All cars, be it a BMW or Volvo use the same layout for the brake system. A disc brake system of your car has many parts, but one which almost all of us know is the Brake Pad – which consists of a friction material with a metal backing, and the Brake Rotor – a large circular disc, located just inside your wheels, onto which the brake pads press when you push the brake pedal. The brake system on most car is a really an energy transfer system, taking forward momentum, and changing it into heat, from the friction of the brake pads against the brake rotors. By design, the brake pads float just above the brake rotors, with very little clearance. This is done intentionally, you don’t want to push your brake pedal far, and you want immediate response on braking, so the distance the pads have to travel has been minimized. Some cars, like Mercedes, will cycle the brakes as you are driving in wet weather, to clean off any water on the brake rotors
All of this is good and fine, except for another property of brake pads, metal. In the good old days brake pads were often organic, and usually employing some form of asbestos. These days we know that asbestos is nasty material, and a carcinogen, so it’s use has largely been banned. Instead, brake system manufacturers have been using small metal particles, imbedded in the brake pad, to improve brake efficiency. Brake pads with metal particles are called “semi-metallic” brake pads. Now you know why brake rotors also wear, and why it’s common these days to simply replace the rotors with a complete brake service, you have metal rubbing against metal every time you brake.
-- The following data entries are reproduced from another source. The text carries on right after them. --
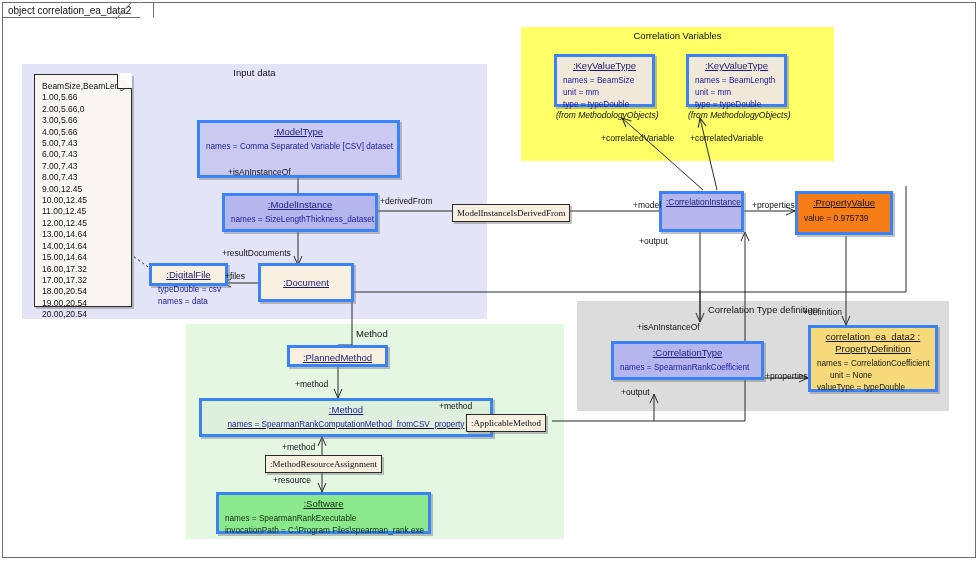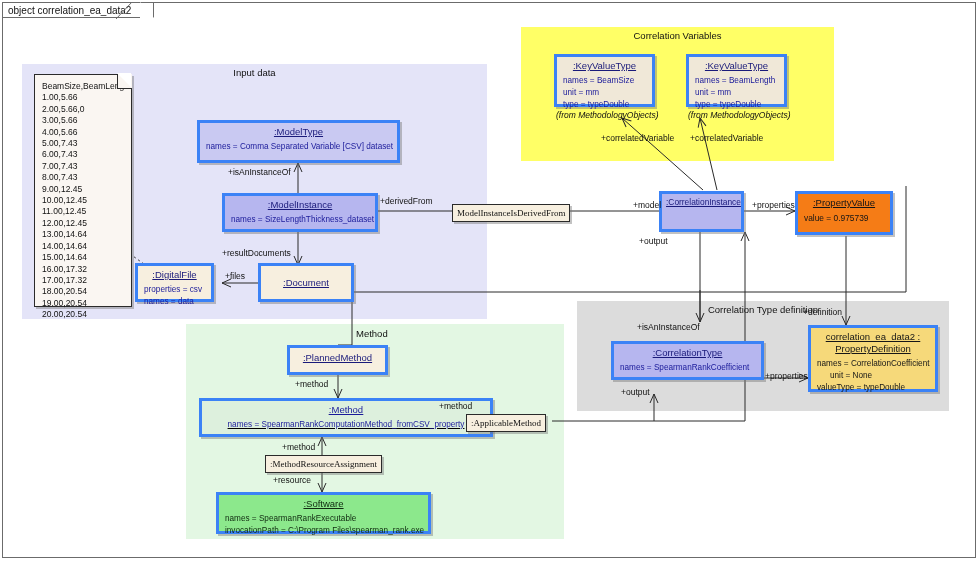":ModelType" div.node { height: 43px -> 58px }
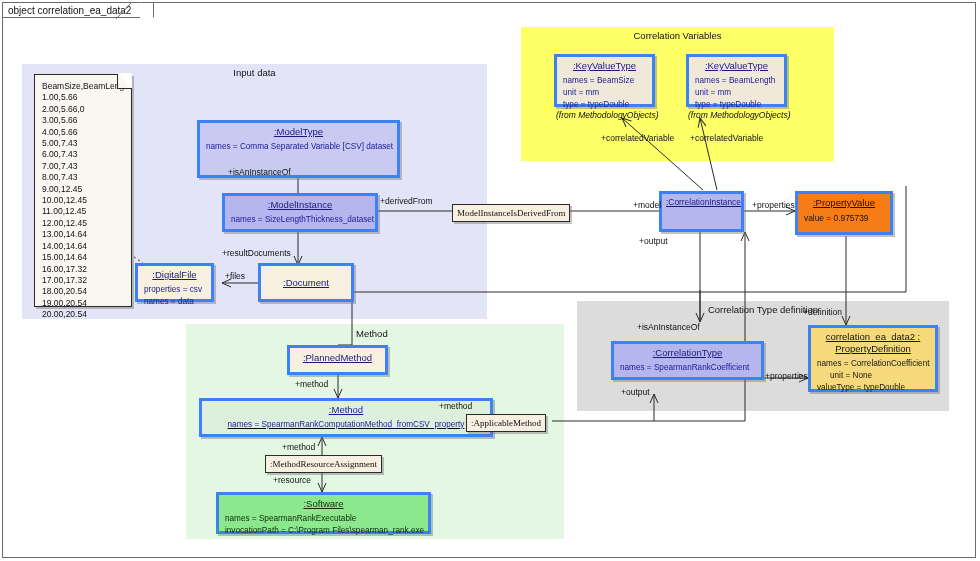":DigitalFile" div.node { height: 39px -> 23px; left: 135px -> 149px }
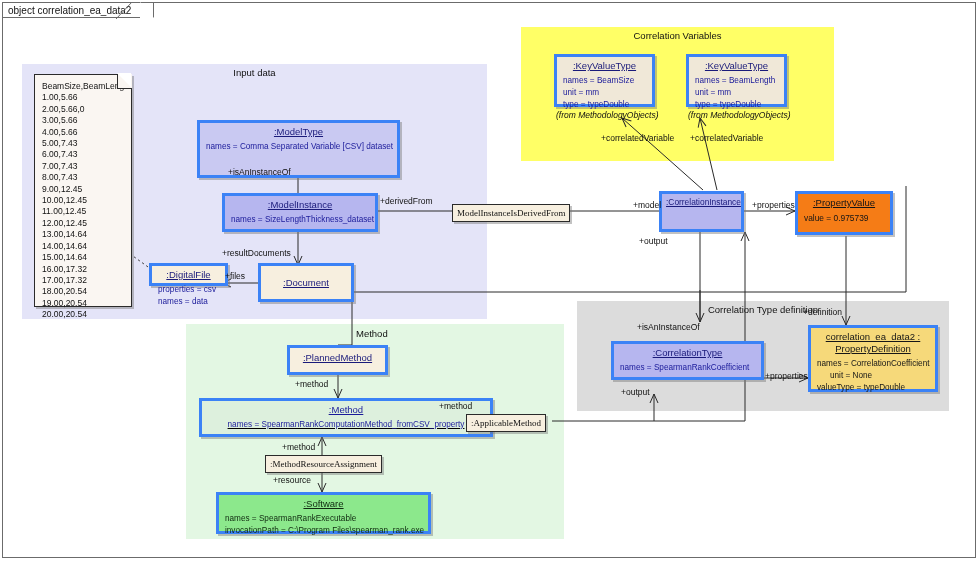"properties = csv" div { text: properties -> typeDouble }
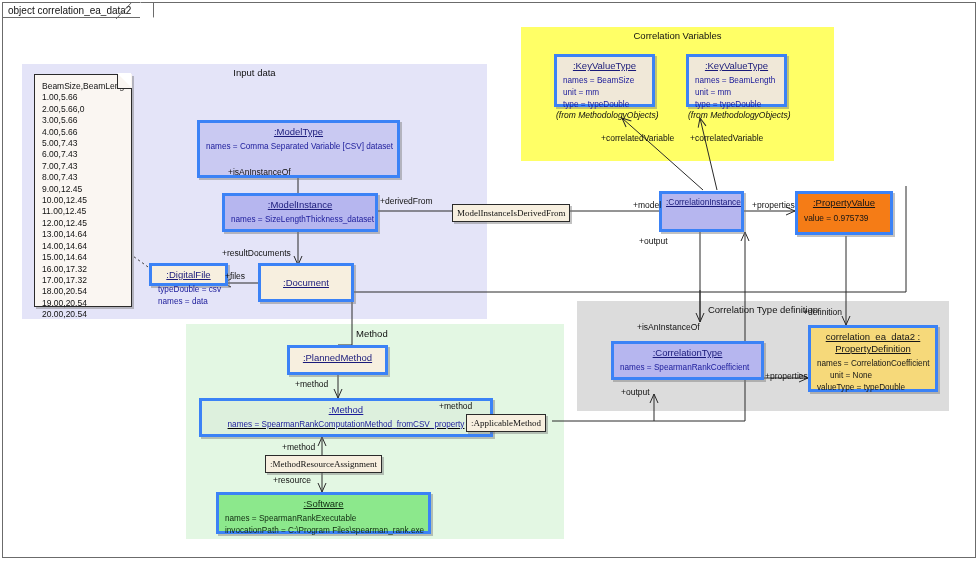":PlannedMethod" div.node { height: 30px -> 22px }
The nature of semi-metallic brakes can also make them squeal at low speeds, some cars like Volvo, are very prone to this. An ironic fact is the higher the quality of the brake pad, the more likely it is to squeal.
Sometimes a compound can be applied to the friction material of the brake pads to help with squeal, but this is often a short-lived fix as the brake pads wear, so does the anti squeal compound itself. One tip we often offer is to a series of quick slow speed stops to clean the brake pads, often this will minimize the squealing, even if for a short time.